NovusAI – Advanced Agentic RAG for Drug Repurposing

NovusAI is an advanced Agentic RAG (Retrieval-Augmented Generation) system for drug repurposing and biomedical intelligence.
It orchestrates multiple specialized agents to retrieve evidence from heterogeneous biomedical sources, synthesize insights using a large language model, and generate structured answers with visual analytics.

Unlike traditional RAG, NovusAI uses an agentic orchestration layer where each retriever is an autonomous agent operating on domain-specific sources. Evidence is merged and ranked before synthesis, enabling explainable, multi-hop biomedical reasoning.

The system supports private document ingestion, persistent sessions, and automated report generation.

Live Deployment

Frontend (Netlify): Live Link
Backend (Render): https://novusai-backend.onrender.com

Use Case: Accelerating Drug Repurposing

Traditional biomedical research is siloed—patent data, clinical trials, and academic literature rarely talk to each other. NovusAI solves this by acting as an autonomous research assistant that:

Identifies New Pathways: Cross-references existing FDA-approved drugs with new disease targets found in recent PubMed literature.
Risk Mitigation: Scans clinical trial failures and patent legalities to assess the feasibility of repurposing.
Rapid Synthesis: Reduces weeks of manual literature review into seconds of structured, cited intelligence.

Key Features

Multi-Agent Orchestration: 6+ specialized agents (Patent, Clinical, Literature, Web, Market, Internal) working in parallel.
Biomedical Entity Intelligence: Integrated with EBI OLS4 API for automated drug/disease entity extraction and synonym expansion.
Private Knowledge Vault: Secure RAG for internal proprietary documents (.pdf, .txt) using Supabase Vector Storage.
Visual Analytics Engine: Converts complex evidence data into interactive charts (ReCharts) for market trends and patient outcomes.
Explainable AI: Every insight includes inline citations and source-linking to the original research or patent filing.
Contextual Memory: Persistent session states allowing for iterative, multi-turn biomedical discovery.

Screenshot

📸 Product Interface

Main Intelligence Dashboard	JWT Based Login/Signup
Employee Approval Page	Main Research Agent

📂 View Additional Modules (Knowledge Vault & PDF Reports)

Private Knowledge Vault

The secure admin interface for document ingestion and vectorization.
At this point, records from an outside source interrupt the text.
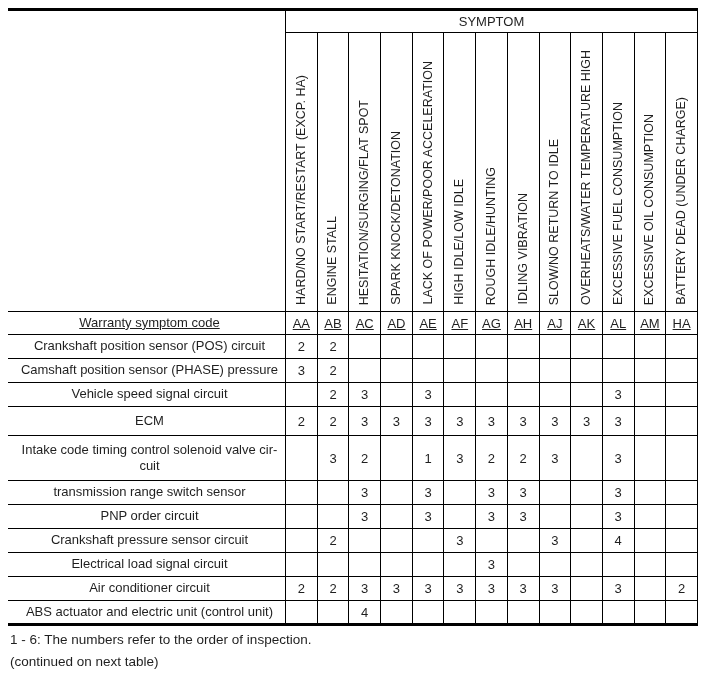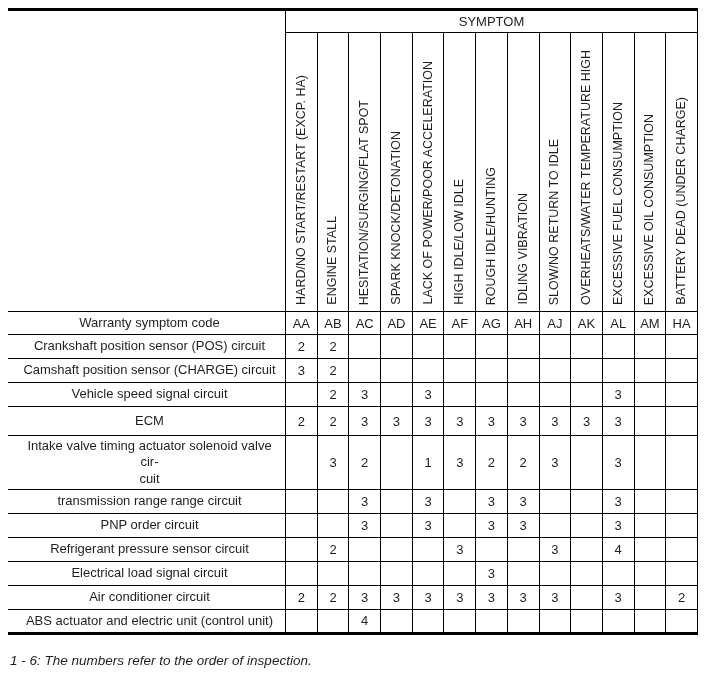--- a/index.html
+++ b/index.html
@@ -48,40 +48,40 @@
     display: block;
     margin: 0 auto;
     writing-mode: vertical-rl;
     transform: rotate(180deg);
     white-space: nowrap;
     line-height: 1.05;
     font-size: 12.5px;
     padding-top: 6px; 
   }
   tr.code-row { height: 23px; }
-  tr.code-row td { text-align: center; }
+  tr.code-row td { text-align: center; text-decoration: underline; }
   td.rowlabel {
     border-left: none;
     text-align: center;
     padding: 2px 4px 2px 10px;
     white-space: pre-line;
     line-height: 1.25;
   }
   tbody tr { height: 24px; }
   tbody tr:nth-child(4) { height: 29px; } 
   tbody tr:nth-child(5) { height: 45px; } 
   tbody td.num {
     text-align: center;
     vertical-align: middle;
   }
   .footnote {
     font-size: 13.5px;
     margin-left: 2px;
   }
-  .footnote.first { margin-top: 18px; font-style: italic; }
+  .footnote.first { margin-top: 6px; }
   .footnote.second { margin-top: 7px; }
 </style>
 </head>
 <body>
 
 <div class="page">
 
   <table class="symptom-table">
     <thead>
       <tr class="symptom-row">
@@ -160,21 +160,21 @@
           <td class="num"></td>
           <td class="num"></td>
           <td class="num"></td>
           <td class="num"></td>
           <td class="num"></td>
           <td class="num"></td>
           <td class="num"></td>
           <td class="num"></td>
         </tr>
         <tr>
-          <td class="rowlabel">Camshaft position sensor (CHARGE) circuit</td>
+          <td class="rowlabel">Camshaft position sensor (PHASE) pressure</td>
           <td class="num">3</td>
           <td class="num">2</td>
           <td class="num"></td>
           <td class="num"></td>
           <td class="num"></td>
           <td class="num"></td>
           <td class="num"></td>
           <td class="num"></td>
           <td class="num"></td>
           <td class="num"></td>
@@ -208,38 +208,38 @@
           <td class="num">3</td>
           <td class="num">3</td>
           <td class="num">3</td>
           <td class="num">3</td>
           <td class="num">3</td>
           <td class="num">3</td>
           <td class="num"></td>
           <td class="num"></td>
         </tr>
         <tr>
-          <td class="rowlabel">Intake valve timing actuator solenoid valve cir-
+          <td class="rowlabel">Intake code timing control solenoid valve cir-
 cuit</td>
           <td class="num"></td>
           <td class="num">3</td>
           <td class="num">2</td>
           <td class="num"></td>
           <td class="num">1</td>
           <td class="num">3</td>
           <td class="num">2</td>
           <td class="num">2</td>
           <td class="num">3</td>
           <td class="num"></td>
           <td class="num">3</td>
           <td class="num"></td>
           <td class="num"></td>
         </tr>
         <tr>
-          <td class="rowlabel">transmission range range circuit</td>
+          <td class="rowlabel">transmission range switch sensor</td>
           <td class="num"></td>
           <td class="num"></td>
           <td class="num">3</td>
           <td class="num"></td>
           <td class="num">3</td>
           <td class="num"></td>
           <td class="num">3</td>
           <td class="num">3</td>
           <td class="num"></td>
           <td class="num"></td>
@@ -257,21 +257,21 @@
           <td class="num"></td>
           <td class="num">3</td>
           <td class="num">3</td>
           <td class="num"></td>
           <td class="num"></td>
           <td class="num">3</td>
           <td class="num"></td>
           <td class="num"></td>
         </tr>
         <tr>
-          <td class="rowlabel">Refrigerant pressure sensor circuit</td>
+          <td class="rowlabel">Crankshaft pressure sensor circuit</td>
           <td class="num"></td>
           <td class="num">2</td>
           <td class="num"></td>
           <td class="num"></td>
           <td class="num"></td>
           <td class="num">3</td>
           <td class="num"></td>
           <td class="num"></td>
           <td class="num">3</td>
           <td class="num"></td>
Automated Synthesis Report

Generated high-fidelity biomedical summary.

High-Level Flow (Agentic RAG)

flowchart TB
    U[User Query]
    PS[Pre Synthesis]
    ORCH[Orchestration Layer]

    PAT[Patent Agent - EPO OPS]
    CLIN[Clinical Agent - ClinicalTrials]
    LIT[Literature Agent - PubMed]
    WEB[Web Intelligence - DuckDuckGo]
    MKT[Market Agent]
    INT[Internal Knowledge - Supabase]

    EVID[Evidence Builder]
    SYN[Synthesis Agent - Groq Llama 3.1]
    VIS[Visualization Agent]
    PDF[PDF Agent]
    DB[(Session Database)]

    U --> PS --> ORCH

    ORCH --> PAT
    ORCH --> CLIN
    ORCH --> LIT
    ORCH --> WEB
    ORCH --> MKT
    ORCH --> INT

    PAT --> EVID
    CLIN --> EVID
    LIT --> EVID
    WEB --> EVID
    MKT --> EVID
    INT --> EVID

    EVID --> SYN
    SYN --> VIS
    VIS --> PDF
    SYN --> DB

Agentic RAG Pipeline

1. Pre-Synthesis Layer

The entry point focuses on linguistic precision and query expansion.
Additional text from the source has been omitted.